Флора подняла брови, взмахнула ресницами и сказала, поджав губы:
– Это правда.
Вспомнив сцены сомнений, колебаний, встревоженные лица родителей, Космо с удовольствием бы сейчас ударил Флору, но вместо этого проговорил:
– Сейчас все в порядке, ты же знаешь. У нее время великих покупок. Я буду главным шафером, а Генри – просто шафером на ее свадьбе.
– Она хотела выйти за Феликса.
– Откуда ты знаешь? – Космо испугался. – За Феликса?
– Потому что она мне так сказала. („Потому что я тоже люблю Феликса“.)
– Мои родители…
– Дело не в них. Он не захотел. Феликс не захотел.
– Она тебе сказала? – удивился Космо.
– Да.
– Бедняжка Мэбс. („Должно быть, я слеп, как летучая мышь“.)

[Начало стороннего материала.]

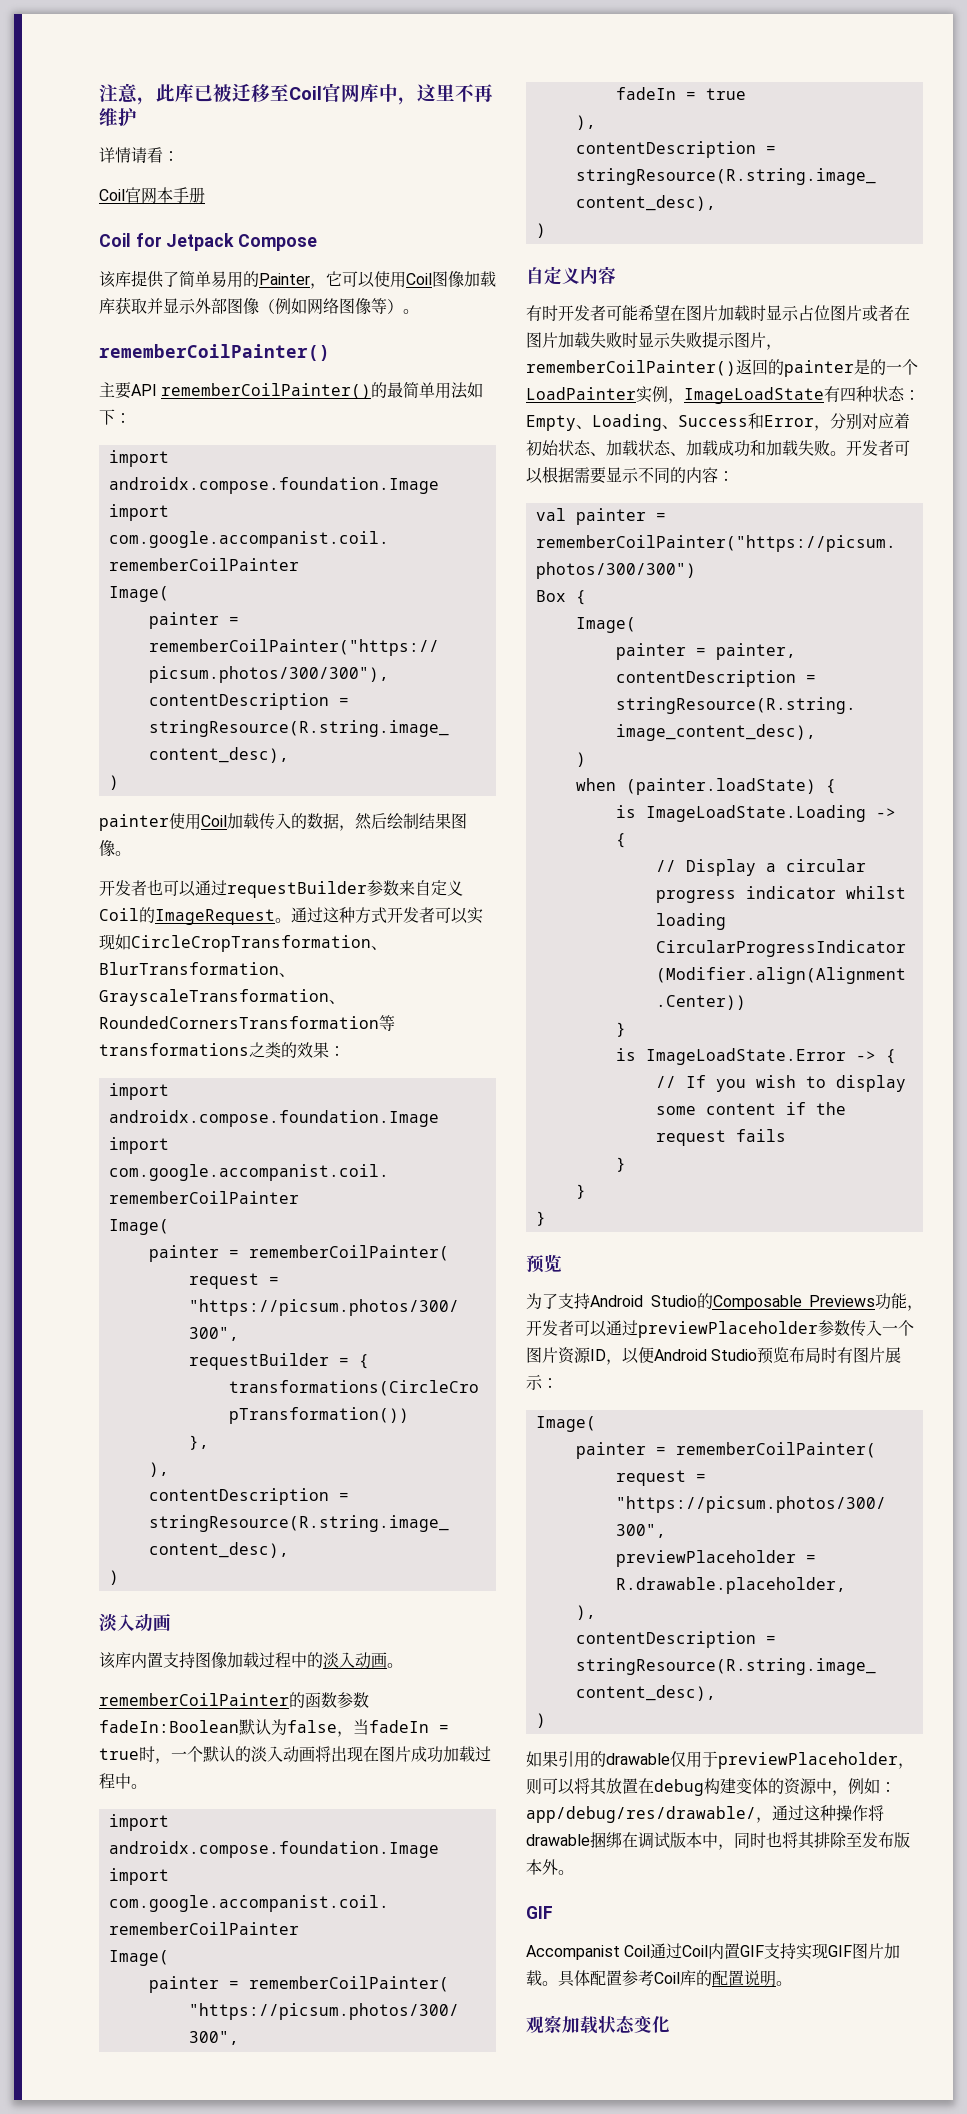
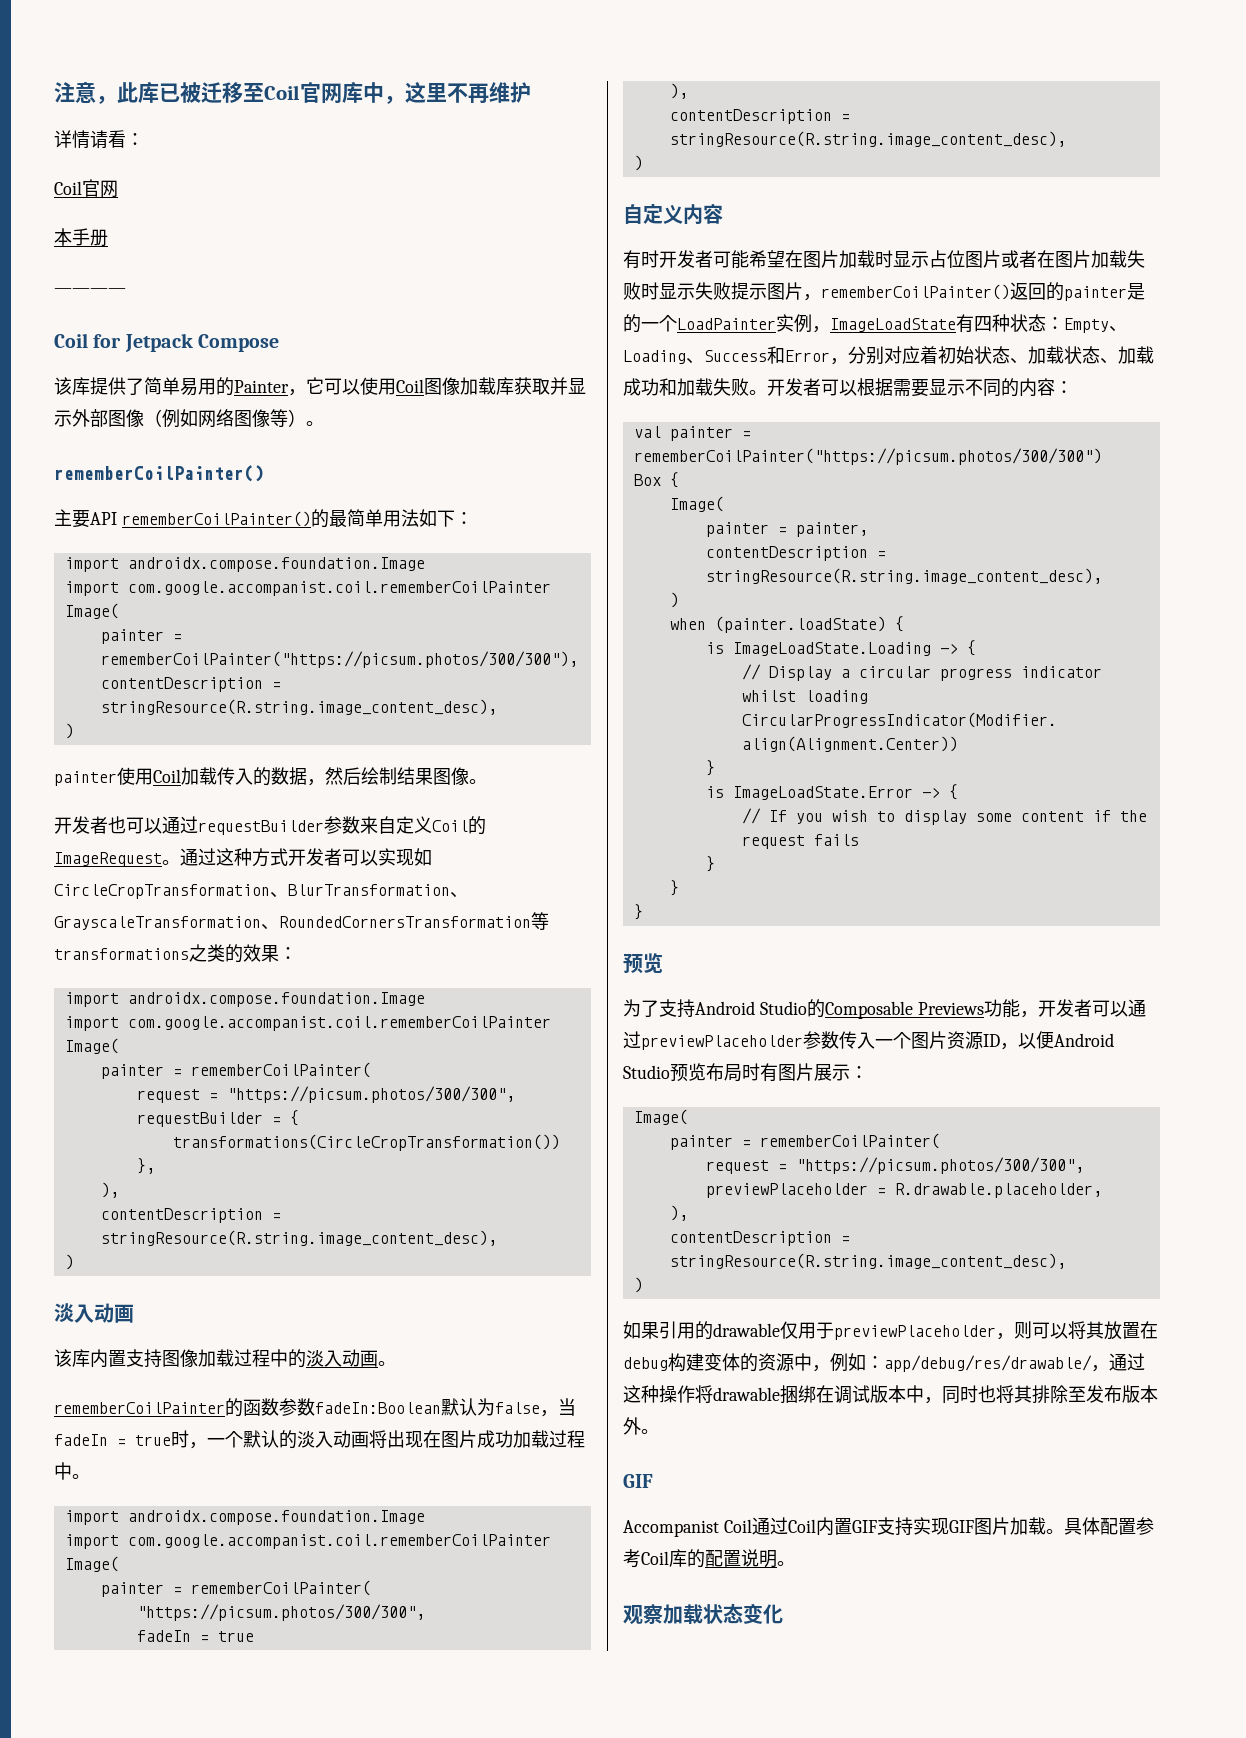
  详情请看：
- Coil官网本手册
+ Coil官网
+ 本手册
+ ————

Они сидели, уставившись на воду.
– Наверное, жизнь проще для этой большой форели, – сказала Флора.
– Я два раза ловил ее. И оба раза отпускал. Она очень мудрая.
– Она молодец. Кто мне может помочь, так это кто-то вроде Алексиса Тарасова, если он все еще существует. („Я не люблю Алексиса и никогда бы не смогла полюбить“.)
– Он существует, – сказал Космо. – Мы с Хьюбертом встретили его случайно в Париже. Он все еще водит такси. Он вез нас из Гар-де-Лион в Гар-де-ле Ест. Мы узнали его. Он дал нам свой адрес. Он стал очень толстый, с тяжелой челюстью.
– Дай мне адрес.
– Мы поиграли в триктрак в кафе, которое часто посещают белоэмигранты. Он водил нас туда. Ничем он тебе не сможет помочь.
– Все равно я хочу его адрес.
– Ладно, поищу. Пора домой, а то мы опоздаем на обед. – Космо встал, протянул руку, и Флора разрешила себя поднять. – Я помогу тебе, если захочешь. Обещаю.
Флора ничего не ответила, она понимала, что Космо не хочет связывать себя, и в этом он похож на Феликса.
Возвращаясь домой, Космо чувствовал, что он был гораздо ближе к Флоре, когда она была совсем ребенком, а он пятнадцатилетним подростком, когда они сидели на полу в комнате мадам Тарасовой над лавкой с лошадиной головой и играли в триктрак, осененные тенью мощных грудей Элизабет Шовхавпенс. Тогда он выдернул у нее ресничку. И был счастлив.
– О, черт, надо торопиться. Я совсем забыл: сегодня приезжают на обед гости – мисс Грин и Джойс. Помнишь Джойс? Такая была проворная девочка. Она, наверное, поживет у нас.
– Это та, у которой зубы торчали во все стороны? И у нее белые ресницы?
– Та самая. Только теперь у нее зубы в порядке, и она похожа на красивую гнедую лошадку. Она красит ресницы, а личико хорошенькое. У нее прекрасная фигура, очень красивые длинные ноги, а грудь – восторг.
– Как хорошо.
– Мы ездим охотиться на тетеревов к ее отчиму. И, наверное, снова поедем на следующей неделе. Это возле Перта.
– Я думала, ты не стреляешь.
– С отцом скучновато, но в Шотландии – совсем другое дело. Мы два года подряд туда ездим. Почему ты побежала?
– Мне холодно. – И Флора помчалась еще быстрее.
„О черт, – подумал Космо, глядя, как она уносится все скорее, – почему я не поцеловал ее у реки? Когда она взялась за мою руку и я потянул ее к себе, я мог бы поцеловать. Мы были одни. Такая возможность! Я мог и дальше пойти, даже изнасиловать ее“. Вообразив эту сцену, Космо рассмеялся. Вспомнив вдруг Флору в детстве, он подумал, что и тогда, и сейчас ей не хватало плавности движений, которые делали Джойс такой изящной. Предвидя встречу с Джойс, Космо тоже помчался.